If you are male of you are likely to carry genes from your father that produce
a similar appearance to him. You will /also/ carry genes from your mother that
_prefer_ your appearance (your mother choose your father based on appearance).
If you are female offspring you will inherit those same genes but won’t
express the male appearance ones. You will still pass them on to your
offspring.

So you end up with a cycle where offspring look like/prefer the appearance of
their parents, and will forward variants of those genes on to their own
offspring.

This is effectively a feedback loop that will carry on until limited by some
other factor - eg if your tail is too long you may end up dying too quickly to
mate, if it gets too small you may not be able to fly at all (some of the old
pigeon breeds studied by Darwin are hilarious).

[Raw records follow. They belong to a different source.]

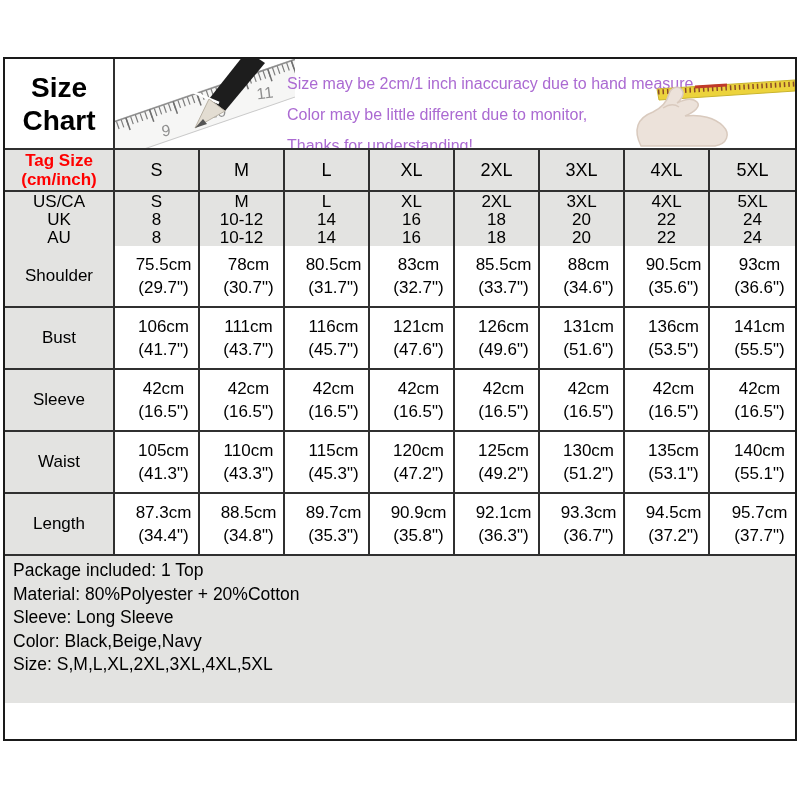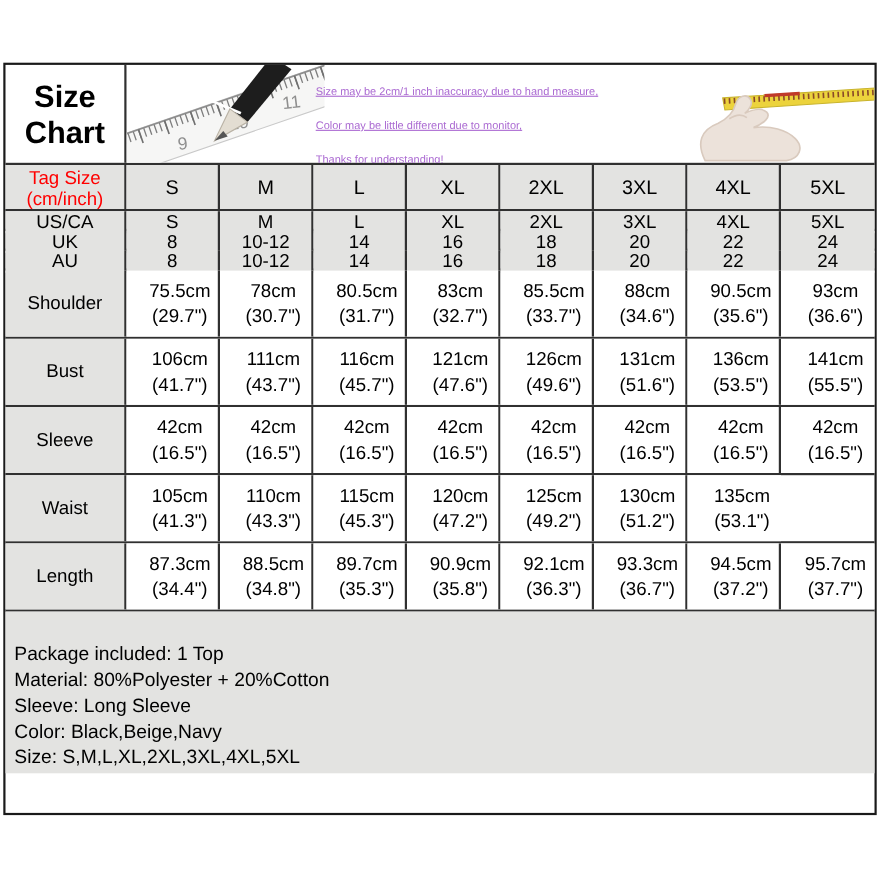"Size may be 2cm/1 inch" .notes { font-size: 10px -> 16px; text-decoration: underline -> none }
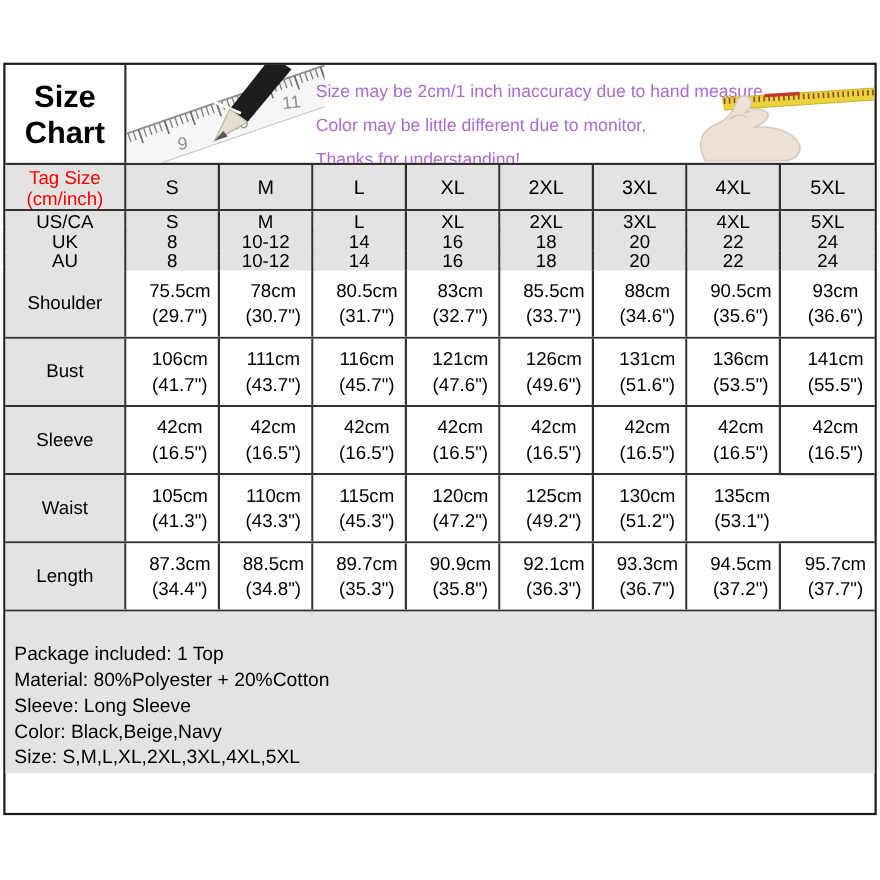"Tag Size" .tag-label { font-weight: normal -> bold; justify-content: flex-end -> none }
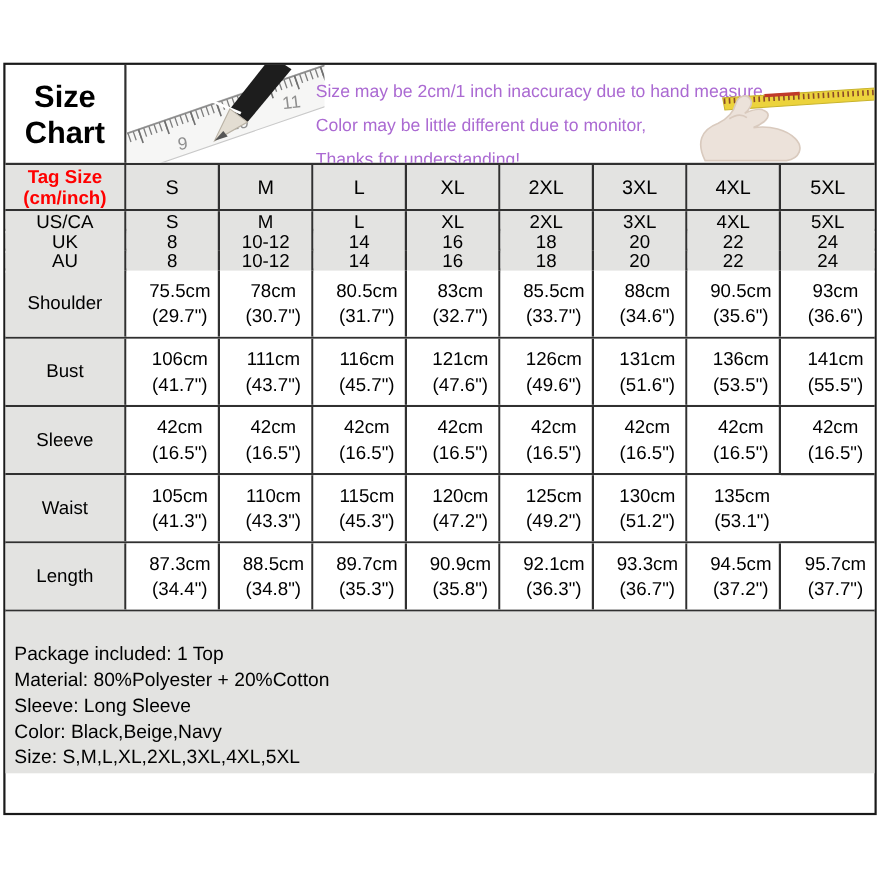"140cm" div.tcell { html: none -> <div> <div>140cm</div> <div>(55.1")</div> </div> }
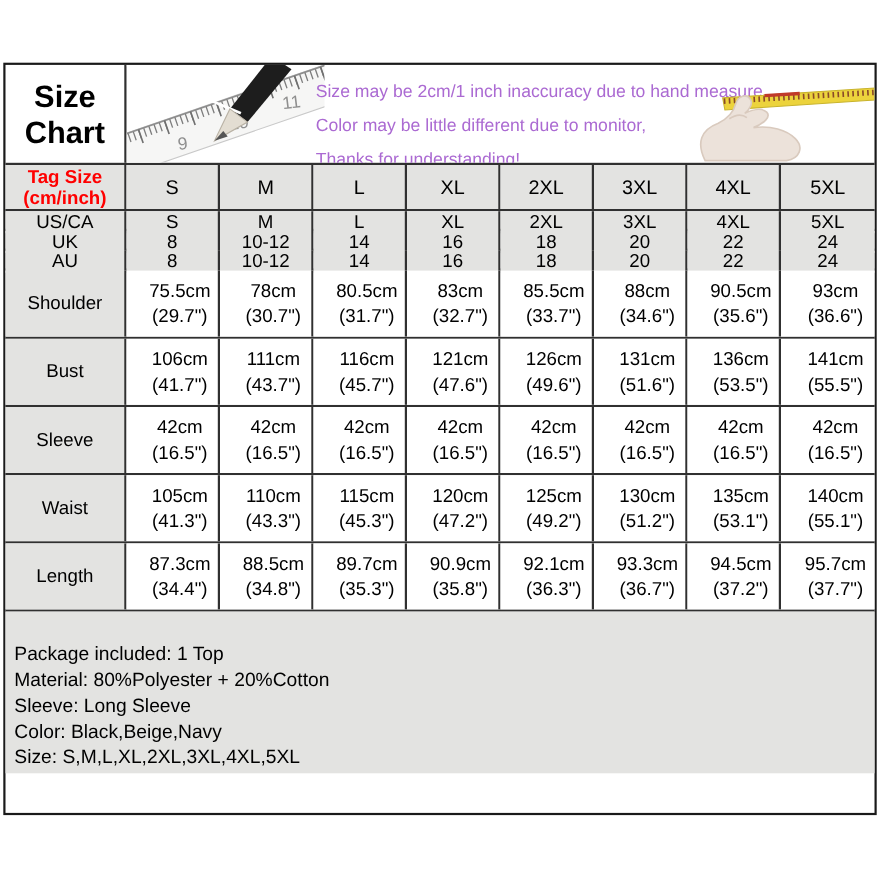"Package included: 1 Top" .footer { padding: 27px 8px 0 8px -> 3px 8px 0 8px }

This means that the selection for beauty does not necessarily mean that
there’s an awareness of fitness being proxied by beauty.

Once she had labouriously explained it to me it seemed really obvious.

* note I used male/female etc for ease of typing - there are a few species where the role of being attractive is reversed

------
EGreg
Enough just-so stories! I have been mostly saying this part for the last
several years:

 _But one particular aspect of his argument is his distress at the idea that
almost all evolutionary change is assumed to be adaptive, contributing to
fitness. In other words, if a fish is blue, it must be blue for a reason. The
color must help it escape predators or sneak up on prey, or be otherwise
useful in some way. Beauty, therefore, must be adaptive, or a sign of
underlying qualities that are adaptive. Pick a behavior or an ornament or a
physical trait, and it is useful until proven otherwise.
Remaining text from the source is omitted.